Exporting Cassandra 2.2 to Google BigQuery

So we decide to move 5 years of data from Apache Cassandra to Google BigQuery. The problem was not just transferring the data or export/import, the issue was the very old Cassandra!

After extensive research, we have planned the migration to export data to csv and then upload in Google Cloud Storage for importing in Big Query.

The pain was the way Cassandra 1.1 deal with large number of records! There is no pagination so at some point your gonna run out of something! If not mistaken, pagination is introduced since version 2.2.

After all my attempts to upgrade to latest version 3.4 failed I decide to try other versions and luckily the version 2.2 worked! By working I mean I were able to follow the upgrading steps to end and the data were accessible.

Because I could not get any support for direct upgrade and my attempts to simply upgrade to 2.2 also failed. So I had no choice but to upgrade to 2.0 and then upgrade it to 2.2. Because this is extremely delicate task I rather just forward you to official website and only then give you the summary. Please make sure you check docs.datastax.com and follow their instructions.

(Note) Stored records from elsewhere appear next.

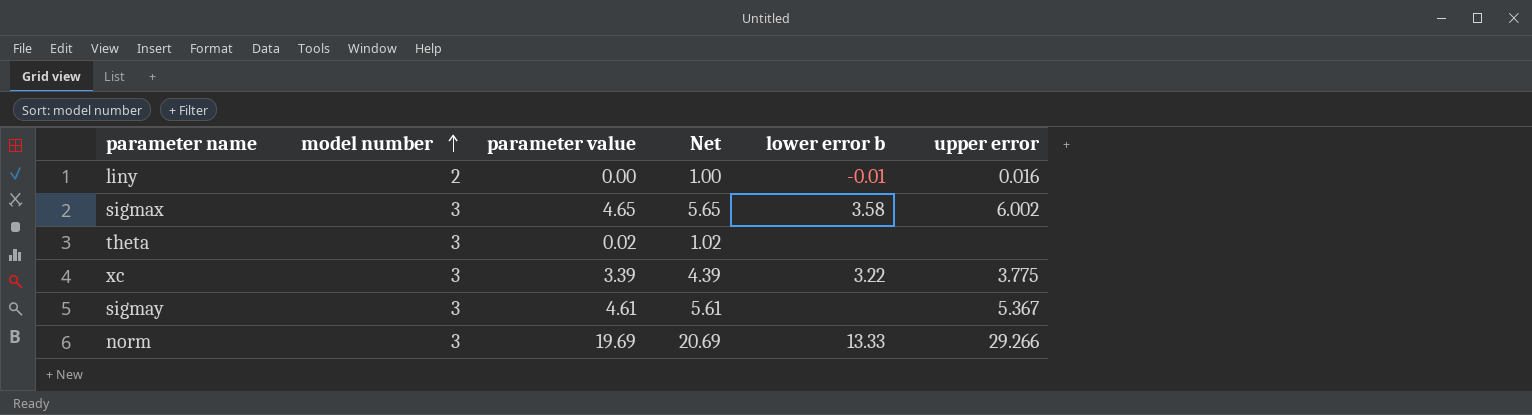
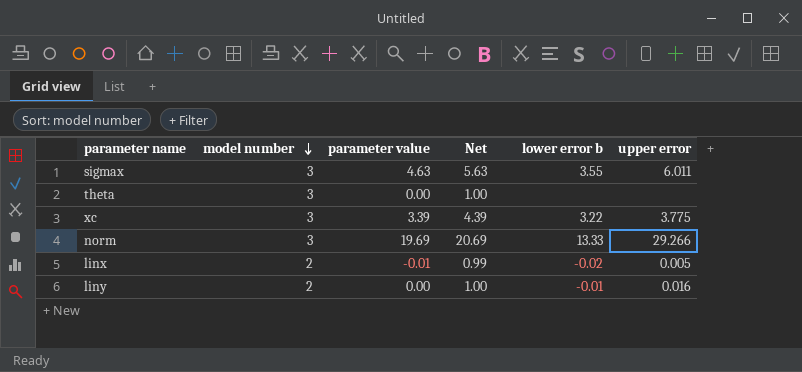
row order: model number ascending -> model number descending
row sigmay: 3 | 4.61 | 5.61 | none | 5.367 -> none
sigmax | parameter value: 4.65 -> 4.63
sigmax | Net: 5.65 -> 5.63
sigmax | lower error b: 3.58 -> 3.55
sigmax | upper error: 6.002 -> 6.011
theta | parameter value: 0.02 -> 0.00
theta | Net: 1.02 -> 1.00
row linx: none -> 2 | -0.01 | 0.99 | -0.02 | 0.005

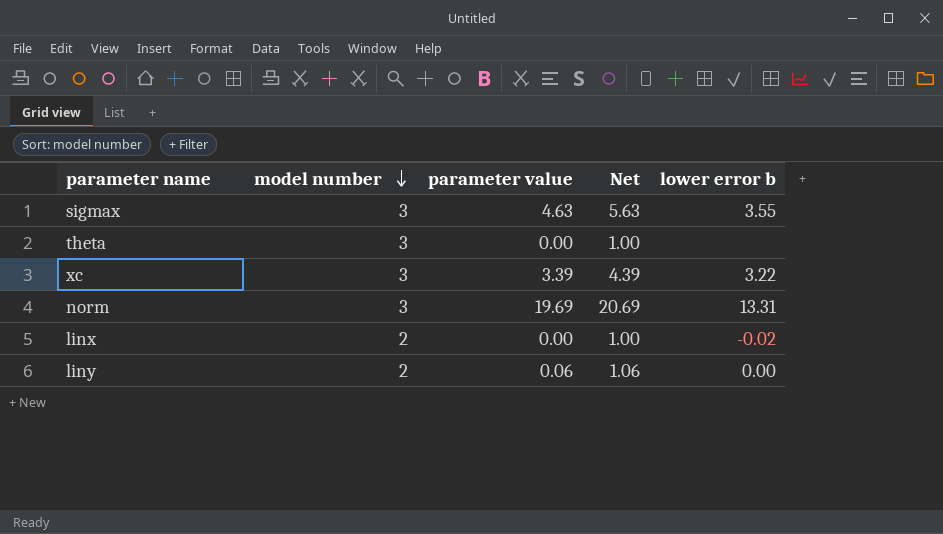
column upper error | position: 6 -> none
norm | lower error b: 13.33 -> 13.31
linx | parameter value: -0.01 -> 0.00
linx | Net: 0.99 -> 1.00
liny | parameter value: 0.00 -> 0.06
liny | Net: 1.00 -> 1.06
liny | lower error b: -0.01 -> 0.00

To give an overview, you are going to do these steps:

  1. Making sure all nodes are stable and there is no dead nodes.
  2. Make backup (your SSTables, configurations and etc)
  3. It is very important to successfully upgrade your SSTable before proceeding to next step. Simply use
    nodetool upgradesstables
  4. Drain the nodes using
    nodetool drain
  5. Then simply stop the node
  6. Install the new version (I will explain fresh installation later in this document)
  7. Simply do the config as your old Cassandra, start it and upgradesstables again (as in step 3) for each node.

Installing Cassandra:

  1. Edit /etc/yum.repos.d/datastax.repo
  2. [datastax]
    name = DataStax Repo for Apache Cassandra
    baseurl = https://rpm.datastax.com/community
    enabled = 1
    gpgcheck = 0
  3. And then install and start the service:
  4. yum install dsc20
    service cassandra start

Once you are upgrade to Cassandra 2+ you can export the data to csv without having pagination or crashing issue.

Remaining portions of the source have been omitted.